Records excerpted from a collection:
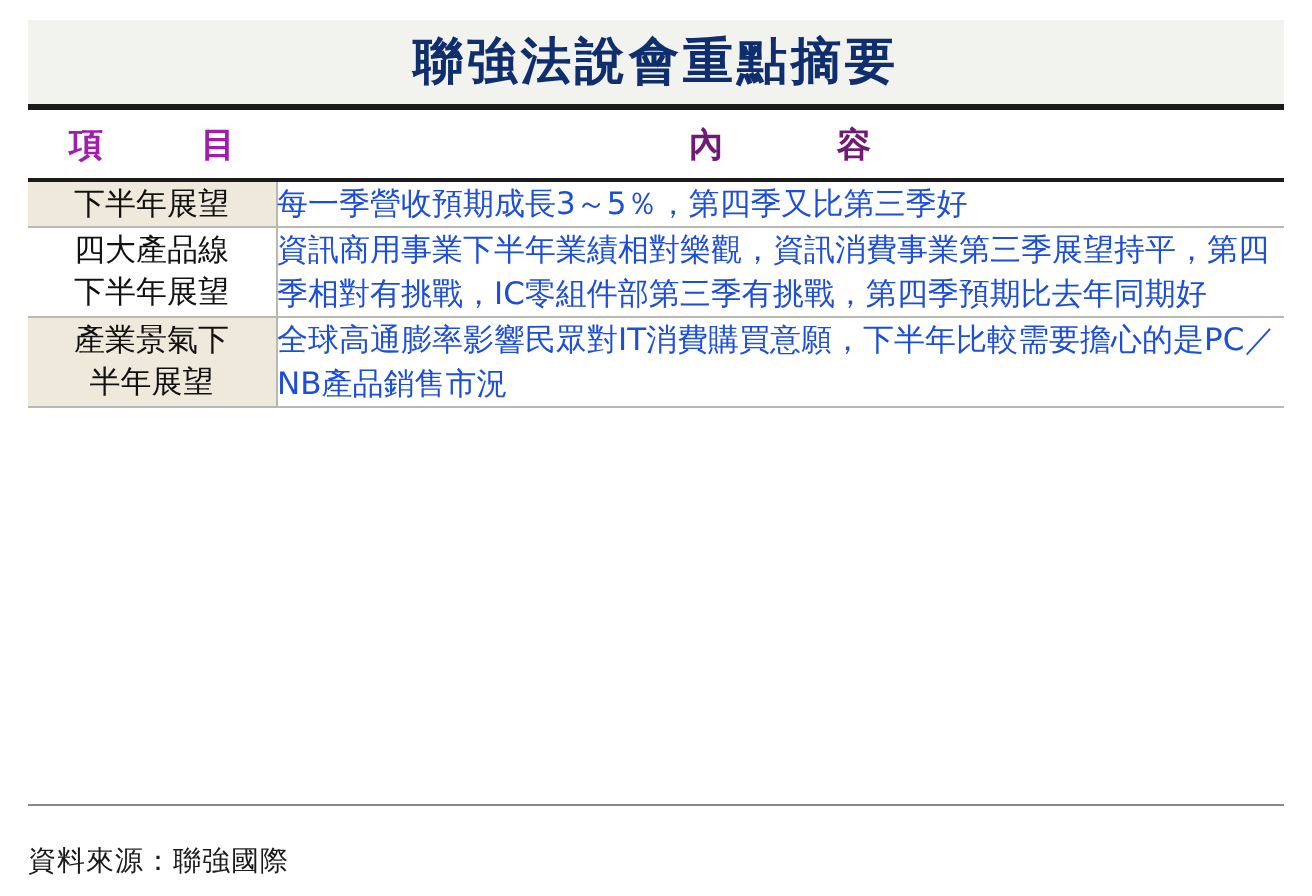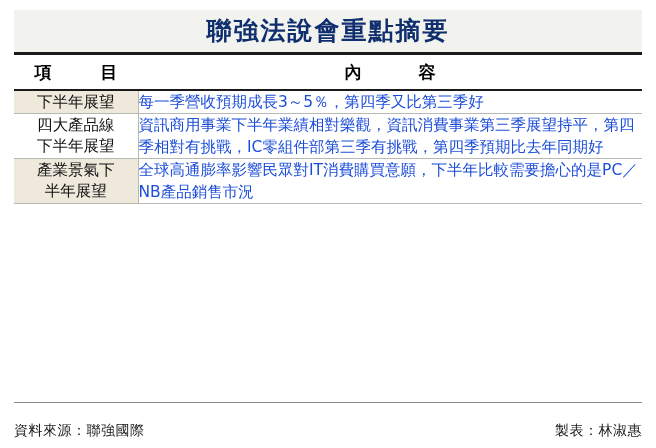--- a/index.html
+++ b/index.html
@@ -55,30 +55,30 @@
   .col-content { width: auto; }
 
   .head-row td {
     border-bottom: 2px solid #1a1a1a;
     height: 34px;
     background: #ffffff;
   }
   .head-item {
     font-size: 17px;
     font-weight: bold;
-    color: #000000;
+    color: #a21caf;
     text-align: center;
     letter-spacing: 16px;
     text-indent: 16px;
     margin-top: 44px;
   }
   .head-content {
     font-size: 17px;
     font-weight: bold;
-    color: #000000;
+    color: #701a75;
     text-align: center;
     letter-spacing: 20px;
     text-indent: 20px;
   }
   .cell-item {
     text-align: center;
     font-size: 15.5px;
     line-height: 1.35;
     color: #111111;
     padding: 6px 2px;
@@ -156,16 +156,15 @@
           <span class="line">產業景氣下</span>
           <span class="line">半年展望</span>
         </td>
         <td class="cell-content">全球高通膨率影響民眾對IT消費購買意願，下半年比較需要擔心的是PC／NB產品銷售市況</td>
       </tr>
     </tbody>
   </table>
 
   <div class="footer">
     <div class="footer-left">資料來源：聯強國際</div>
-    <div class="footer-right">製表：林淑惠</div>
   </div>
 
 </div>
 
 </body></html>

▸ Activity
Lines from the one containing "-156,16 +156,15 @@" to the end of the data are to be printed exactly, including the first and last.

▸ Solution to this problem
@@ -156,16 +156,15 @@
           <span class="line">產業景氣下</span>
           <span class="line">半年展望</span>
         </td>
         <td class="cell-content">全球高通膨率影響民眾對IT消費購買意願，下半年比較需要擔心的是PC／NB產品銷售市況</td>
       </tr>
     </tbody>
   </table>
 
   <div class="footer">
     <div class="footer-left">資料來源：聯強國際</div>
-    <div class="footer-right">製表：林淑惠</div>
   </div>
 
 </div>
 
 </body></html>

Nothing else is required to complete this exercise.